> [Exercise details]: Once the pictures are set aside, reproduce the entries below exactly.

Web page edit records

____________

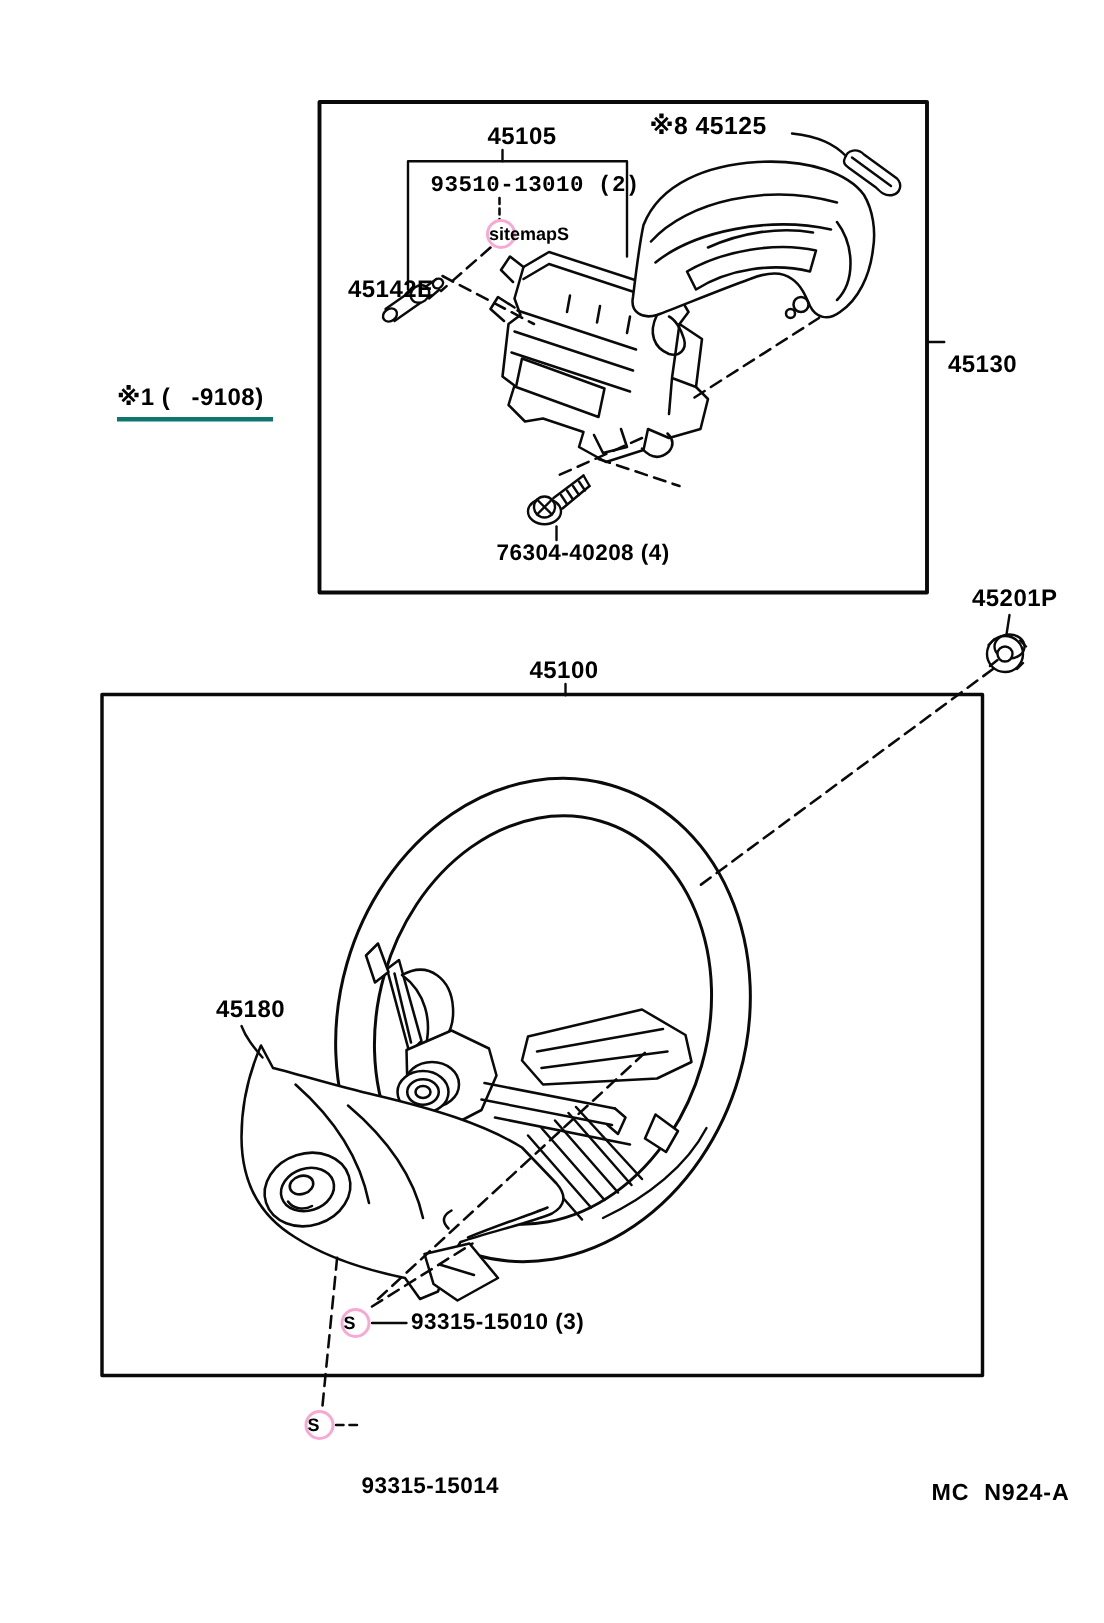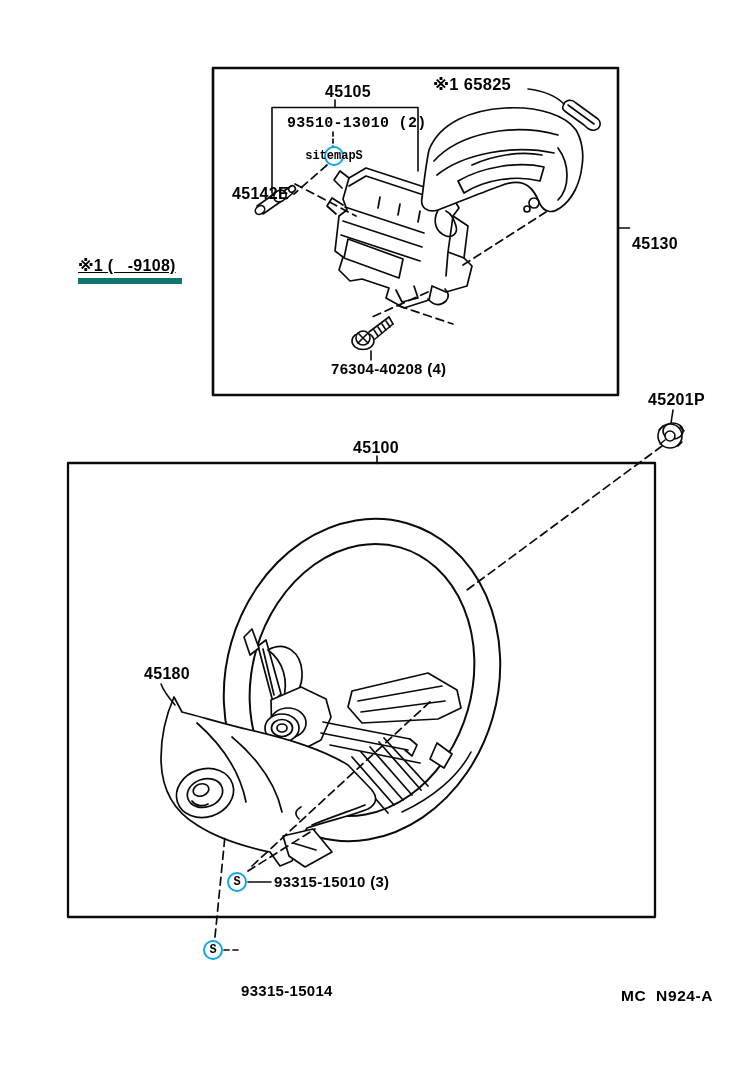--- a/index.html
+++ b/index.html
@@ -9,28 +9,27 @@
     overflow:hidden;
   }
   #stage{position:absolute;left:0;top:0;width:736px;height:826px;}
   svg{position:absolute;left:0;top:0;}
   .lbl{
     position:absolute;font-weight:700;font-size:16px;line-height:1;
     letter-spacing:0.3px;white-space:pre;color:#000;
   }
   .lbl.small{font-size:15px;}
   .note{
-    border-bottom:6px solid #0f766e;padding:0 6px 4px 0;text-decoration:underline;
+    border-bottom:3px solid #0f766e;padding:0 6px 4px 0;
   }
   .smark{
-    position:absolute;width:20px;height:20px;border:2px solid #0ea5e9;
+    position:absolute;width:20px;height:20px;border:2px solid #f9a8d4;
     border-radius:50%;box-sizing:border-box;display:flex;align-items:center;
-    justify-content:center;font-weight:700;font-size:12px;line-height:1;
+    font-weight:700;font-size:12px;line-height:1;
     background:#fff;
-    font-family:Liberation Mono, monospace;
   }
   .doccode{
     position:absolute;font-weight:700;font-size:15.5px;letter-spacing:0.6px;
     white-space:pre;
   }
 </style>
 </head>
 <body>
 
 <div id="stage">
@@ -173,21 +172,21 @@
   <div class="lbl" style="left:325px;top:84px;">45105</div>
 
   <div class="lbl small" style="left:287px;top:116px;font-family:Liberation Mono, monospace;">93510-13010 (2)</div>
 
   <div class="lbl" style="left:232px;top:150px;margin-top:36px;">45142E</div>
 
   <div class="smark" style="left:324px;top:146px;">
 sitemap       <span>S</span>
   </div>
 
-  <div class="lbl" style="left:433px;top:76px;font-size:16.5px;">※1 65825</div>
+  <div class="lbl" style="left:433px;top:76px;font-size:16.5px;">※8 45125</div>
 
   <div class="lbl" style="left:632px;top:220px;margin-top:16px;">45130</div>
 
   <div class="lbl note" style="left:78px;top:258px;">※1 (   -9108)</div>
 
   <div class="lbl small" style="left:331px;top:361px;">76304-40208 (4)</div>
 
   <div class="lbl" style="left:353px;top:440px;">45100</div>
 
   <div class="lbl" style="left:648px;top:392px;">45201P</div>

____________

> [Exercise result]:
--- a/index.html
+++ b/index.html
@@ -9,28 +9,27 @@
     overflow:hidden;
   }
   #stage{position:absolute;left:0;top:0;width:736px;height:826px;}
   svg{position:absolute;left:0;top:0;}
   .lbl{
     position:absolute;font-weight:700;font-size:16px;line-height:1;
     letter-spacing:0.3px;white-space:pre;color:#000;
   }
   .lbl.small{font-size:15px;}
   .note{
-    border-bottom:6px solid #0f766e;padding:0 6px 4px 0;text-decoration:underline;
+    border-bottom:3px solid #0f766e;padding:0 6px 4px 0;
   }
   .smark{
-    position:absolute;width:20px;height:20px;border:2px solid #0ea5e9;
+    position:absolute;width:20px;height:20px;border:2px solid #f9a8d4;
     border-radius:50%;box-sizing:border-box;display:flex;align-items:center;
-    justify-content:center;font-weight:700;font-size:12px;line-height:1;
+    font-weight:700;font-size:12px;line-height:1;
     background:#fff;
-    font-family:Liberation Mono, monospace;
   }
   .doccode{
     position:absolute;font-weight:700;font-size:15.5px;letter-spacing:0.6px;
     white-space:pre;
   }
 </style>
 </head>
 <body>
 
 <div id="stage">
@@ -173,21 +172,21 @@
   <div class="lbl" style="left:325px;top:84px;">45105</div>
 
   <div class="lbl small" style="left:287px;top:116px;font-family:Liberation Mono, monospace;">93510-13010 (2)</div>
 
   <div class="lbl" style="left:232px;top:150px;margin-top:36px;">45142E</div>
 
   <div class="smark" style="left:324px;top:146px;">
 sitemap       <span>S</span>
   </div>
 
-  <div class="lbl" style="left:433px;top:76px;font-size:16.5px;">※1 65825</div>
+  <div class="lbl" style="left:433px;top:76px;font-size:16.5px;">※8 45125</div>
 
   <div class="lbl" style="left:632px;top:220px;margin-top:16px;">45130</div>
 
   <div class="lbl note" style="left:78px;top:258px;">※1 (   -9108)</div>
 
   <div class="lbl small" style="left:331px;top:361px;">76304-40208 (4)</div>
 
   <div class="lbl" style="left:353px;top:440px;">45100</div>
 
   <div class="lbl" style="left:648px;top:392px;">45201P</div>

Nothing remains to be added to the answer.